THEO 605/Liturgy and Sacraments
Wednesdays, Thursdays: 1 – 3:30 pm ET| Dr. Joseph Arias
This course is devoted to a study of the liturgical and sacramental life of the Church encompassing the historical, theological and canonical developments of the sacraments, and situating them in their relation to the entirety of the liturgy as a celebration of Christ and his Church. 3 credits.
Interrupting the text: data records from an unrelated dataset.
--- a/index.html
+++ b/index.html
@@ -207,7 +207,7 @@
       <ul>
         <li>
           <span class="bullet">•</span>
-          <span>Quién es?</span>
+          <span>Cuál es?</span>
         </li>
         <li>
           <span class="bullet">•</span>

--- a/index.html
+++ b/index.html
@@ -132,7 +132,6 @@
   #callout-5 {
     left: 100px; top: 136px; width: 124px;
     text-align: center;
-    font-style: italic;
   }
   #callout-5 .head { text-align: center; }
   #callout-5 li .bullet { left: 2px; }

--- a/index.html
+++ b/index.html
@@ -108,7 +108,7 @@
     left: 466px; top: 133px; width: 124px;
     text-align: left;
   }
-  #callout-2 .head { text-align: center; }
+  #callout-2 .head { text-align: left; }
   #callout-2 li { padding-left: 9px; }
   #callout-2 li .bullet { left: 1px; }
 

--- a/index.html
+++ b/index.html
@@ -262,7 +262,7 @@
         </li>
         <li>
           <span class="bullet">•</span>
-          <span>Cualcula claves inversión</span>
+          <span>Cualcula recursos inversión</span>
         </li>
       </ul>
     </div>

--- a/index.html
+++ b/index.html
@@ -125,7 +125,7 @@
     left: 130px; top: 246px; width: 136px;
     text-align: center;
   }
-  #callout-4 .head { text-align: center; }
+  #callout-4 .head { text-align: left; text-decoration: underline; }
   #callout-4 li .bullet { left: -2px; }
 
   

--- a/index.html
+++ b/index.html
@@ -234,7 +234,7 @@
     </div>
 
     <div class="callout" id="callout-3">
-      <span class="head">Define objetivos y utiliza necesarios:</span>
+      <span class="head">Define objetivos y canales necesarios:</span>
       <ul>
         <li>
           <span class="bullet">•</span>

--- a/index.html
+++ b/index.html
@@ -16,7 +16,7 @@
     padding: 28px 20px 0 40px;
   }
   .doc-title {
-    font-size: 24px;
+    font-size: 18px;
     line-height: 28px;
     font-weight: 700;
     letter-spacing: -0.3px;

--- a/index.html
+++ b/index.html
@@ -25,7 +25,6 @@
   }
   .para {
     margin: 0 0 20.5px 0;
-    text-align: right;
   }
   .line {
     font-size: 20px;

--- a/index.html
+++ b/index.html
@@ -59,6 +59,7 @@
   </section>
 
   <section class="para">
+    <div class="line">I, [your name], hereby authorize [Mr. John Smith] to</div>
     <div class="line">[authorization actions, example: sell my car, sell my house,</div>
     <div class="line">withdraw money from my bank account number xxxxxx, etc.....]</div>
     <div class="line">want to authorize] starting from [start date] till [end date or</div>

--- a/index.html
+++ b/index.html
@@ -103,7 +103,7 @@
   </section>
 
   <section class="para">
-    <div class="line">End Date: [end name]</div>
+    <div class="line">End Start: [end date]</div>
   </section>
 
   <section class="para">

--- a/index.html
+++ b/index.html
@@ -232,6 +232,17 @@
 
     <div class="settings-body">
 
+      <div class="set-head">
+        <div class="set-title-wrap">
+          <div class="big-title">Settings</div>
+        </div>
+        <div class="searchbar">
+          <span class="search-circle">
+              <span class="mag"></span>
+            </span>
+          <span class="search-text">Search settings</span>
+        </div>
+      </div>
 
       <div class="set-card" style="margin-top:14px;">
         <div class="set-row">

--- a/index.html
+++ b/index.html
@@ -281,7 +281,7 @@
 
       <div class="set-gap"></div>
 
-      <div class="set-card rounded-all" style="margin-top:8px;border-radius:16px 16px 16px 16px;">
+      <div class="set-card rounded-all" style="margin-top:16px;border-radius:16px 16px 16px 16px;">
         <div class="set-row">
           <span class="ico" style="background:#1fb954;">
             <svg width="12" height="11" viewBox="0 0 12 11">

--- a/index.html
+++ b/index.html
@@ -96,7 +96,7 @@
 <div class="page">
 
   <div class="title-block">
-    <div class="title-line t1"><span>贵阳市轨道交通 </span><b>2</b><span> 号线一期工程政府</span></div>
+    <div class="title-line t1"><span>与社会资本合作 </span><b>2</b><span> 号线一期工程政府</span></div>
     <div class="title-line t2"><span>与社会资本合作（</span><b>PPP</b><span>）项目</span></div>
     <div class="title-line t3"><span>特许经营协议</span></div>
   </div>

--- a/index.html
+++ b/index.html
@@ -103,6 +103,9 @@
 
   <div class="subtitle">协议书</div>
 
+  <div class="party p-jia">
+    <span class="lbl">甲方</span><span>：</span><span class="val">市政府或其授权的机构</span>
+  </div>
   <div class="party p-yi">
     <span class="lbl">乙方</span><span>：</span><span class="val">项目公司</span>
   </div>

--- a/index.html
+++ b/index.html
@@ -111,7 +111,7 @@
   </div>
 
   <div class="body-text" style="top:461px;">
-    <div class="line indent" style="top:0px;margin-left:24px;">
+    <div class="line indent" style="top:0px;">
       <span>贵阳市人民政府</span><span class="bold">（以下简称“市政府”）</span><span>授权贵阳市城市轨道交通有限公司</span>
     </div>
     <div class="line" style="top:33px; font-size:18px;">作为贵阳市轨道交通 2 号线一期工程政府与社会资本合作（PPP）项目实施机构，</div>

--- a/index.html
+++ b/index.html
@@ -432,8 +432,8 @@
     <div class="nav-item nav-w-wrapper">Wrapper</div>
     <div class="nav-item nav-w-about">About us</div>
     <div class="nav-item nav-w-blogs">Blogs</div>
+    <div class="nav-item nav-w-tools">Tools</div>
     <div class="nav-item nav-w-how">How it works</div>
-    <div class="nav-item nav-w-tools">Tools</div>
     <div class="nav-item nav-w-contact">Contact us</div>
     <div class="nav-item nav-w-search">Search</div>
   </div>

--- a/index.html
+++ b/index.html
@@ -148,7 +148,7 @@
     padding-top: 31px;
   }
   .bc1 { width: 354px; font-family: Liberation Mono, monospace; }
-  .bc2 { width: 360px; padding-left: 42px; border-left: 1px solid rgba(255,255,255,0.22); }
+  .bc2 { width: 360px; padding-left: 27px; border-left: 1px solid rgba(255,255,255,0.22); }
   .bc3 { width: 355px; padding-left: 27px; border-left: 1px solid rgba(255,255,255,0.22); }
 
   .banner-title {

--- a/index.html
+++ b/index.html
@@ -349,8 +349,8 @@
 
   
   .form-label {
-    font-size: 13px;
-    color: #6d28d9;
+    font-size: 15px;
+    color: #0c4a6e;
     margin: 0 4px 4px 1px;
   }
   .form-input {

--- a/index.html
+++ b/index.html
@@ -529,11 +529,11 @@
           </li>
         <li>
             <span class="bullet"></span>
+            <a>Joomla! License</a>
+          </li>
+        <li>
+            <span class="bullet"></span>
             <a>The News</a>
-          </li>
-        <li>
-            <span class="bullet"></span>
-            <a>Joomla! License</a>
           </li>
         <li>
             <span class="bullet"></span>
Catholicism and Modernity: Magisterial Readings from Vatican I to John Paul II
Thursdays  6:30-9:00 pm, Fridays 1:00 -3:30 pm ET | Dr. RJ Matava
How did we get to where we are, and what does that mean for where to go from here? In this seminar, gain a big-picture theological perspective as we explore the deep origins of modernity, the difference between modernity and modernism, doctrinal development, and the particular challenges for Catholic faith that have arisen over the course of Christianity’s second millennium. Immerse yourself in the vast and rich array of magisterial teaching from the last 150 years on divine revelation and the Church, and how these teachings bear upon such topics as marriage, the social order, technology, and the moral life.   3 credits.

LATN 501/2-IN: Intensive Classical Latin
Mondays through Fridays 8:45 am – 11:15 am ET | Dr. Anthony McDonald
(6 credits)
An intensive course that meets daily and requires a minimum of an additional four to five hours of daily study outside class. This course initiates the student in the morphology, syntax, grammar, and vocabulary of Latin; one who successfully follows this course will achieve Latin reading fluency with the assistance of a lexicon. This course covers in one semester the full scope of an elementary series of Latin courses. This course may be taken on a pass/fail basis and does not count as graduate credit toward the MA degree, and satisfies the language requirement of the Systematic and Moral Theology concentrations.

N.B. This course prepares one to read Classical Latin; hence, the successful student will have the key to the widest reading of Latin literature, both Classical and classicizing, and, with suitable initiation and reference material, non-classicizing material, whether Patristic, Biblical, medieval, or neo-Latin.

GREK 501/2-IN: Intensive Classical Greek
Mondays through Fridays 1 pm – 3:30 pm ET | Dr. Edward Strickland
(6 credits)
An intensive course that meets daily and requires a minimum of an additional four to five hours of daily study outside class. This course initiates the student in the morphology, syntax, grammar, and vocabulary of Greek; one who successfully follows this course will achieve Greek reading fluency with the assistance of a lexicon. This course covers in one semester the full scope of an elementary series of Greek courses. This course may be taken on a pass/fail basis and does not count as graduate credit toward the MA degree, and satisfies the language requirement of the Sacred Scripture concentration.

N.B. This course prepares one to read Classical Greek; hence, the successful student will have the key to the widest reading of Greek literature, both Classical and classicizing, and, with suitable initiation and reference material, non-classicizing material, whether Hellenistic, Patristic, Biblical, or late antique.